● **Supplied records**
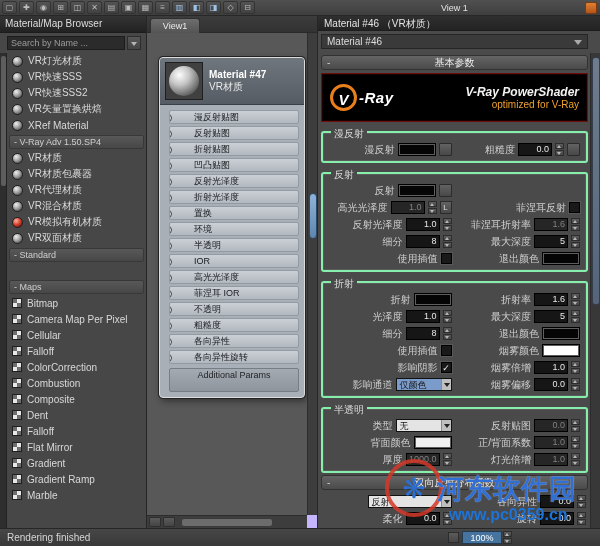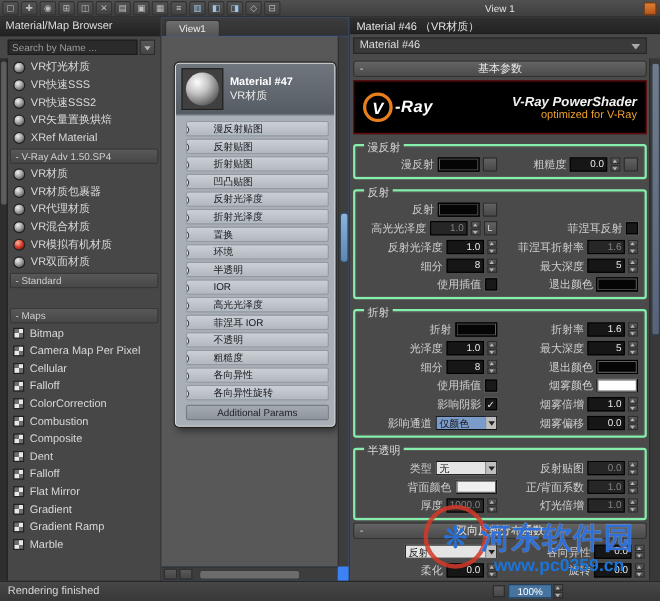--- a/index.html
+++ b/index.html
@@ -27,40 +27,40 @@
   .browser-list{position:absolute;left:7px;top:37px;right:0;bottom:0;overflow:hidden}
   .list-item{display:flex;align-items:center;height:16px;padding-left:5px;gap:5px;color:#d9d9d9;font-size:10px;white-space:nowrap}
   .list-header{height:14px;margin:2px 2px 1px;background:linear-gradient(#585858,#474747);border:1px solid #383838;border-radius:2px;color:#cfcfcf;font-size:9px;line-height:12px;padding:0 4px;white-space:nowrap}
   .list-header.gap{margin-top:18px}
   .li-icon{flex:0 0 auto;display:inline-block}
   .li-icon.sphere{width:11px;height:11px;border-radius:50%;background:radial-gradient(circle at 35% 30%,#f0f0f0,#a3a3a3 45%,#4d4d4d 85%);border:1px solid #1f1f1f}
   .li-icon.sphere-red{width:11px;height:11px;border-radius:50%;background:radial-gradient(circle at 35% 30%,#ffb0a0,#d23a28 50%,#5e0e06 90%);border:1px solid #1f1f1f}
   .li-icon.map{width:10px;height:10px;background:conic-gradient(#e8e8e8 0 25%,#6e6e6e 0 50%,#e8e8e8 0 75%,#6e6e6e 0);border:1px solid #1f1f1f}
 
   
-  .mid-panel{position:absolute;left:147px;top:16px;width:171px;height:512px;background:#3b82f6;border-right:1px solid #262626}
+  .mid-panel{position:absolute;left:147px;top:16px;width:171px;height:512px;background:#c4b5fd;border-right:1px solid #262626}
   .view-tabbar{position:absolute;left:0;top:0;right:0;height:17px;background:linear-gradient(#3c3c3c,#323232);border-bottom:1px solid #2a2a2a}
   .view-tab{position:absolute;left:3px;top:2px;width:50px;height:15px;background:linear-gradient(#6e6e6e,#545454);border:1px solid #303030;border-bottom:none;border-radius:3px 3px 0 0;color:#ebebeb;font-size:9px;text-align:center;line-height:14px}
   .node-view{position:absolute;left:0;top:17px;right:10px;bottom:13px;background:#585858;overflow:hidden}
   .mid-vscroll{position:absolute;right:0;top:17px;width:10px;bottom:13px;background:#3d3d3d;border-left:1px solid #2d2d2d}
   .mid-vscroll .thumb{position:absolute;left:1px;top:160px;width:8px;height:46px;background:linear-gradient(#8fb4da,#5d85ae);border:1px solid #2f4a66;border-radius:4px}
   .mid-hscroll{position:absolute;left:0;bottom:0;right:10px;height:13px;background:#3d3d3d;border-top:1px solid #2d2d2d;display:flex;align-items:center;gap:2px;padding:0 2px}
   .nav-btn{width:12px;height:10px;background:linear-gradient(#5a5a5a,#454545);border:1px solid #2e2e2e;border-radius:1px}
   .mid-hscroll .thumb{width:92px;height:9px;background:#6c6c6c;border:1px solid #3a3a3a;border-radius:3px;margin-left:4px}
 
   .node{position:absolute;left:12px;top:24px;width:146px;background:#a9afb6;border:1px solid #dcdcdc;border-radius:4px;box-shadow:0 0 0 1px #232323,2px 3px 7px rgba(0,0,0,.45)}
   .node-title{display:flex;gap:6px;align-items:center;padding:4px 5px;background:linear-gradient(#70767e,#565c63);border-bottom:1px solid #3b4046;border-radius:3px 3px 0 0}
   .node-sphere{position:relative;flex:0 0 auto;width:38px;height:38px;background:#404040;border:1px solid #1f1f1f}
   .node-sphere::after{content:"";position:absolute;left:3px;top:3px;width:30px;height:30px;border-radius:50%;background:radial-gradient(circle at 35% 30%,#fdfdfd,#c4c4c4 35%,#7b7b7b 65%,#303030 95%)}
   .node-title-text .t1{color:#ffffff;font-weight:bold;font-size:10px}
   .node-title-text .t2{color:#eaeaea;font-size:10px}
   .node-slots{padding:3px 0 0}
   .slot{position:relative;height:14px;margin:2px 5px 0 9px;background:linear-gradient(#cbd0d6,#b2b8bf);border:1px solid #939aa2;border-radius:2px;color:#16191d;font-size:9px;line-height:12px;padding-left:24px;white-space:nowrap;overflow:hidden}
   .slot::before{content:"";position:absolute;left:-6px;top:3px;width:6px;height:6px;border-radius:50%;background:#d9dde1;border:1px solid #3c4147}
-  .node-footer{height:14px;margin:4px 5px 5px 9px;background:linear-gradient(#a4aab1,#8f959c);border:1px solid #767d84;border-radius:2px;color:#1d2024;font-size:9px;line-height:12px;text-align:center}
+  .node-footer{height:24px;margin:4px 5px 5px 9px;background:linear-gradient(#a4aab1,#8f959c);border:1px solid #767d84;border-radius:2px;color:#1d2024;font-size:9px;line-height:12px;text-align:center}
 
   
   .right-panel{position:absolute;left:318px;top:16px;width:282px;height:512px;background:#4a4a4a;overflow:hidden}
   .rp-title{height:15px;background:linear-gradient(#2f2f2f,#232323);border-bottom:1px solid #1d1d1d;color:#e4e4e4;font-size:10px;padding:1px 6px;white-space:nowrap}
   .rp-combo{position:absolute;left:3px;top:18px;right:12px;height:15px;background:#3a3a3a;border:1px solid #262626;color:#dddddd;font-size:10px;line-height:13px;padding:0 5px;display:flex}
   .rp-combo span:first-child{flex:1}
   .rp-combo-arrow{width:7px;margin-top:5px;border-left:4px solid transparent;border-right:4px solid transparent;border-top:5px solid #aaa}
   .rp-content{position:absolute;left:2px;top:37px;right:11px;bottom:0;overflow:hidden}
   .rp-scrollbar{position:absolute;right:0;top:37px;width:10px;bottom:0;background:#383838;border-left:1px solid #2b2b2b}
   .rp-scrollbar .thumb{position:absolute;left:1px;top:4px;width:8px;height:248px;background:linear-gradient(#6e7c8e,#56647a);border:1px solid #333d4c;border-radius:3px}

● **What you need to do**
What is wanted is a word-for-word restatement of the entries, without their images.

● **Answer below**
--- a/index.html
+++ b/index.html
@@ -27,40 +27,40 @@
   .browser-list{position:absolute;left:7px;top:37px;right:0;bottom:0;overflow:hidden}
   .list-item{display:flex;align-items:center;height:16px;padding-left:5px;gap:5px;color:#d9d9d9;font-size:10px;white-space:nowrap}
   .list-header{height:14px;margin:2px 2px 1px;background:linear-gradient(#585858,#474747);border:1px solid #383838;border-radius:2px;color:#cfcfcf;font-size:9px;line-height:12px;padding:0 4px;white-space:nowrap}
   .list-header.gap{margin-top:18px}
   .li-icon{flex:0 0 auto;display:inline-block}
   .li-icon.sphere{width:11px;height:11px;border-radius:50%;background:radial-gradient(circle at 35% 30%,#f0f0f0,#a3a3a3 45%,#4d4d4d 85%);border:1px solid #1f1f1f}
   .li-icon.sphere-red{width:11px;height:11px;border-radius:50%;background:radial-gradient(circle at 35% 30%,#ffb0a0,#d23a28 50%,#5e0e06 90%);border:1px solid #1f1f1f}
   .li-icon.map{width:10px;height:10px;background:conic-gradient(#e8e8e8 0 25%,#6e6e6e 0 50%,#e8e8e8 0 75%,#6e6e6e 0);border:1px solid #1f1f1f}
 
   
-  .mid-panel{position:absolute;left:147px;top:16px;width:171px;height:512px;background:#3b82f6;border-right:1px solid #262626}
+  .mid-panel{position:absolute;left:147px;top:16px;width:171px;height:512px;background:#c4b5fd;border-right:1px solid #262626}
   .view-tabbar{position:absolute;left:0;top:0;right:0;height:17px;background:linear-gradient(#3c3c3c,#323232);border-bottom:1px solid #2a2a2a}
   .view-tab{position:absolute;left:3px;top:2px;width:50px;height:15px;background:linear-gradient(#6e6e6e,#545454);border:1px solid #303030;border-bottom:none;border-radius:3px 3px 0 0;color:#ebebeb;font-size:9px;text-align:center;line-height:14px}
   .node-view{position:absolute;left:0;top:17px;right:10px;bottom:13px;background:#585858;overflow:hidden}
   .mid-vscroll{position:absolute;right:0;top:17px;width:10px;bottom:13px;background:#3d3d3d;border-left:1px solid #2d2d2d}
   .mid-vscroll .thumb{position:absolute;left:1px;top:160px;width:8px;height:46px;background:linear-gradient(#8fb4da,#5d85ae);border:1px solid #2f4a66;border-radius:4px}
   .mid-hscroll{position:absolute;left:0;bottom:0;right:10px;height:13px;background:#3d3d3d;border-top:1px solid #2d2d2d;display:flex;align-items:center;gap:2px;padding:0 2px}
   .nav-btn{width:12px;height:10px;background:linear-gradient(#5a5a5a,#454545);border:1px solid #2e2e2e;border-radius:1px}
   .mid-hscroll .thumb{width:92px;height:9px;background:#6c6c6c;border:1px solid #3a3a3a;border-radius:3px;margin-left:4px}
 
   .node{position:absolute;left:12px;top:24px;width:146px;background:#a9afb6;border:1px solid #dcdcdc;border-radius:4px;box-shadow:0 0 0 1px #232323,2px 3px 7px rgba(0,0,0,.45)}
   .node-title{display:flex;gap:6px;align-items:center;padding:4px 5px;background:linear-gradient(#70767e,#565c63);border-bottom:1px solid #3b4046;border-radius:3px 3px 0 0}
   .node-sphere{position:relative;flex:0 0 auto;width:38px;height:38px;background:#404040;border:1px solid #1f1f1f}
   .node-sphere::after{content:"";position:absolute;left:3px;top:3px;width:30px;height:30px;border-radius:50%;background:radial-gradient(circle at 35% 30%,#fdfdfd,#c4c4c4 35%,#7b7b7b 65%,#303030 95%)}
   .node-title-text .t1{color:#ffffff;font-weight:bold;font-size:10px}
   .node-title-text .t2{color:#eaeaea;font-size:10px}
   .node-slots{padding:3px 0 0}
   .slot{position:relative;height:14px;margin:2px 5px 0 9px;background:linear-gradient(#cbd0d6,#b2b8bf);border:1px solid #939aa2;border-radius:2px;color:#16191d;font-size:9px;line-height:12px;padding-left:24px;white-space:nowrap;overflow:hidden}
   .slot::before{content:"";position:absolute;left:-6px;top:3px;width:6px;height:6px;border-radius:50%;background:#d9dde1;border:1px solid #3c4147}
-  .node-footer{height:14px;margin:4px 5px 5px 9px;background:linear-gradient(#a4aab1,#8f959c);border:1px solid #767d84;border-radius:2px;color:#1d2024;font-size:9px;line-height:12px;text-align:center}
+  .node-footer{height:24px;margin:4px 5px 5px 9px;background:linear-gradient(#a4aab1,#8f959c);border:1px solid #767d84;border-radius:2px;color:#1d2024;font-size:9px;line-height:12px;text-align:center}
 
   
   .right-panel{position:absolute;left:318px;top:16px;width:282px;height:512px;background:#4a4a4a;overflow:hidden}
   .rp-title{height:15px;background:linear-gradient(#2f2f2f,#232323);border-bottom:1px solid #1d1d1d;color:#e4e4e4;font-size:10px;padding:1px 6px;white-space:nowrap}
   .rp-combo{position:absolute;left:3px;top:18px;right:12px;height:15px;background:#3a3a3a;border:1px solid #262626;color:#dddddd;font-size:10px;line-height:13px;padding:0 5px;display:flex}
   .rp-combo span:first-child{flex:1}
   .rp-combo-arrow{width:7px;margin-top:5px;border-left:4px solid transparent;border-right:4px solid transparent;border-top:5px solid #aaa}
   .rp-content{position:absolute;left:2px;top:37px;right:11px;bottom:0;overflow:hidden}
   .rp-scrollbar{position:absolute;right:0;top:37px;width:10px;bottom:0;background:#383838;border-left:1px solid #2b2b2b}
   .rp-scrollbar .thumb{position:absolute;left:1px;top:4px;width:8px;height:248px;background:linear-gradient(#6e7c8e,#56647a);border:1px solid #333d4c;border-radius:3px}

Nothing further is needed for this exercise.